Circa un mese e mezzo fa (quasi due a dire la verità. Lo so, sto trascurando il blog ultimamente) c’è stata una rovente polemica fra il ministro dell’Istruzione Stefania Giannini e il “mondo della scuola”/”mondo del lavoro”.

Il motivo della contestazione da parte dei due mondi, risiede nelle seguenti dichiarazioni del ministro rilasciate in seguito a una intervista:

L’Italia paga un’impostazione eccessivamente teorica del sistema d’istruzione, legata alle nostre radici classiche. Sapere non significa necessariamente saper fare.
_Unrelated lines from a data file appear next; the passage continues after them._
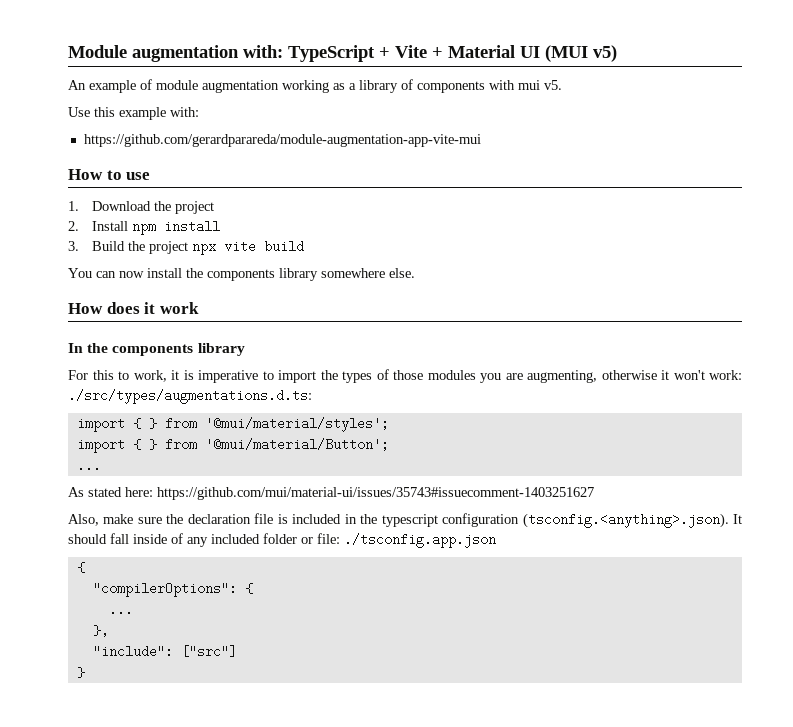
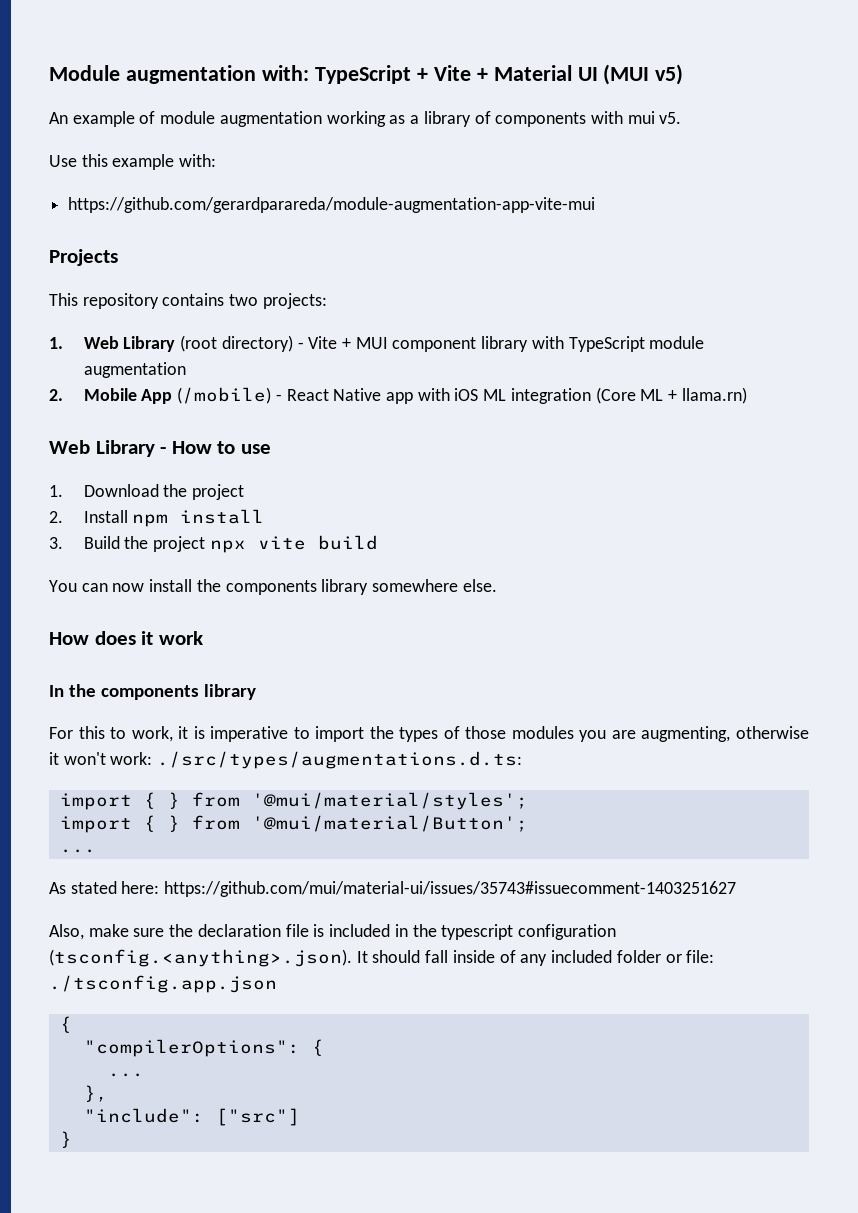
- How to use
+ Projects
+ This repository contains two projects:
+ 1. Web Library (root directory) - Vite + MUI component library with TypeScript module augmentation
+ 2. Mobile App (/mobile) - React Native app with iOS ML integration (Core ML + llama.rn)
+ Web Library - How to use

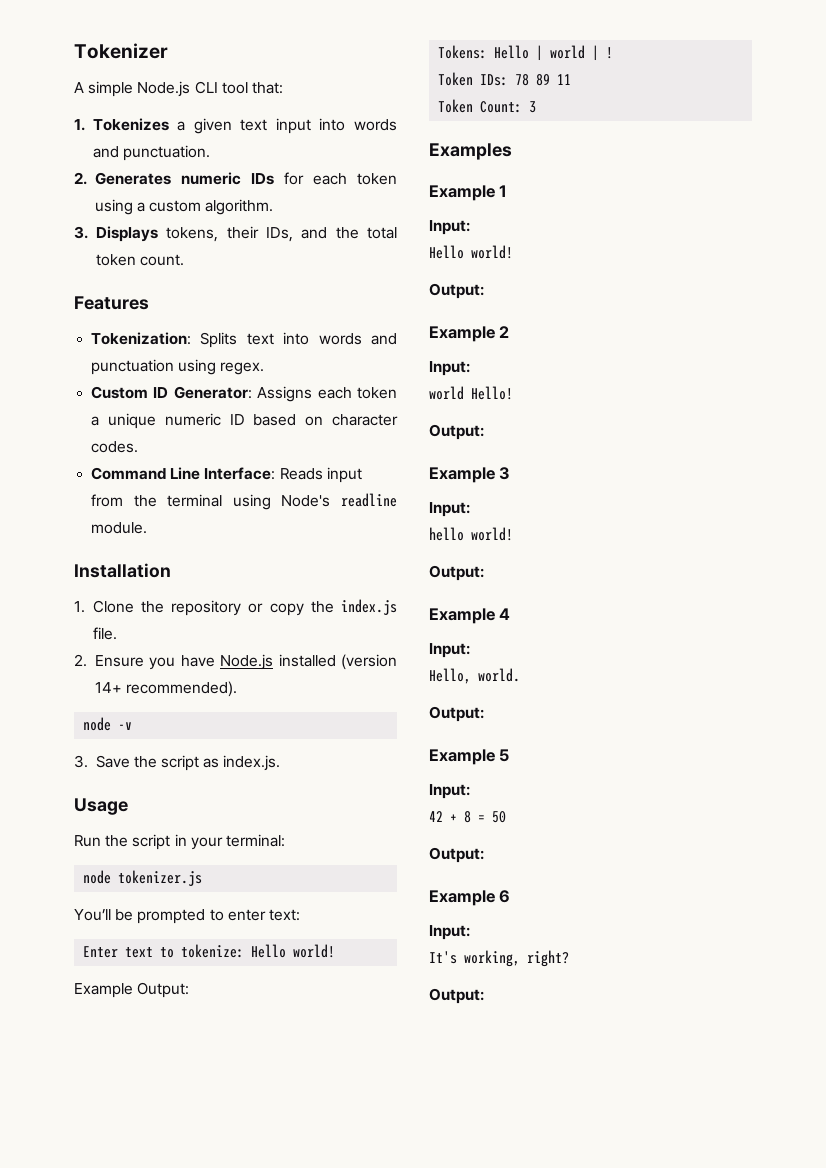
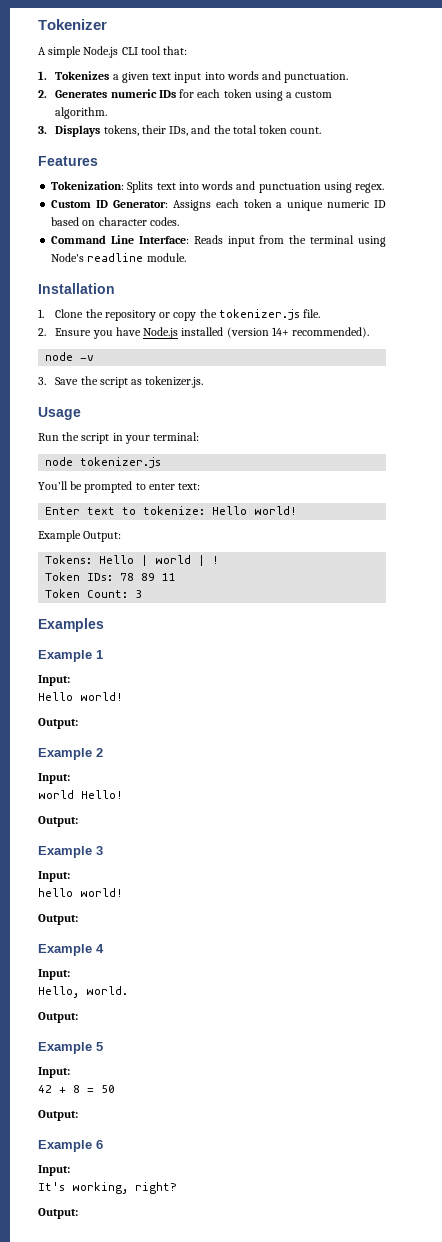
- 1. Clone the repository or copy the index.js file.
+ 1. Clone the repository or copy the tokenizer.js file.
- 3. Save the script as index.js.
+ 3. Save the script as tokenizer.js.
Per formare persone altamente qualificate come il mercato richiede è necessario imprimere un’impronta più pratica all’istruzione italiana, svincolandola dai limiti che possono derivare da un’impostazione classica e troppo teorica.

L’istruzione italiana è però quasi sempre il motivo per il quale gli studenti italiani trapiantati all’estero eccellono rispetto ai propri coetanei stranieri.

Certamente non dobbiamo rinnegare le radici classiche del sistema italiano, è però necessario stare al passo coi tempi e colmare la lacuna che ci divide dai Paesi competitivi. Il mercato richiede la formazione di personale flessibile e un’impostazione troppo teorica del sistema italiano rischia di essere d’intralcio.

A proposito della flessibilità: tale concetto viene in Italia considerato equivalente a quello di precariato. Si può dunque affermare che la flessibilità non sia sinonimo di malessere?

Sì. Flessibilità deve voler dire dinamismo e mobilità del lavoro e delle persone, anche se spesso viene tristemente associato alla precarietà. Con le riforme vogliamo introdurre una flessibilità virtuosa sia sociale che professionale.

In seguito alle polemiche il ministro ha smentito e precisato alcune dichiarazioni e l’intervista alla fine è stata perfino cancellata dall’Huffington Post (e qui stendo un velo davvero pietoso, sulla presunta libertà editoriale e giornalistica di un quotidiano online che cancella un’intervista su – presumo – spinta del ministero…). L’accusa è più o meno quella che, con la scusa di riformare il sistema scolastico, il Governo voglia far accettare agli italiani la precarietà lavorativa.

Arrivando al punto: sarò controcorrente, ma secondo me il ministro ha ragione.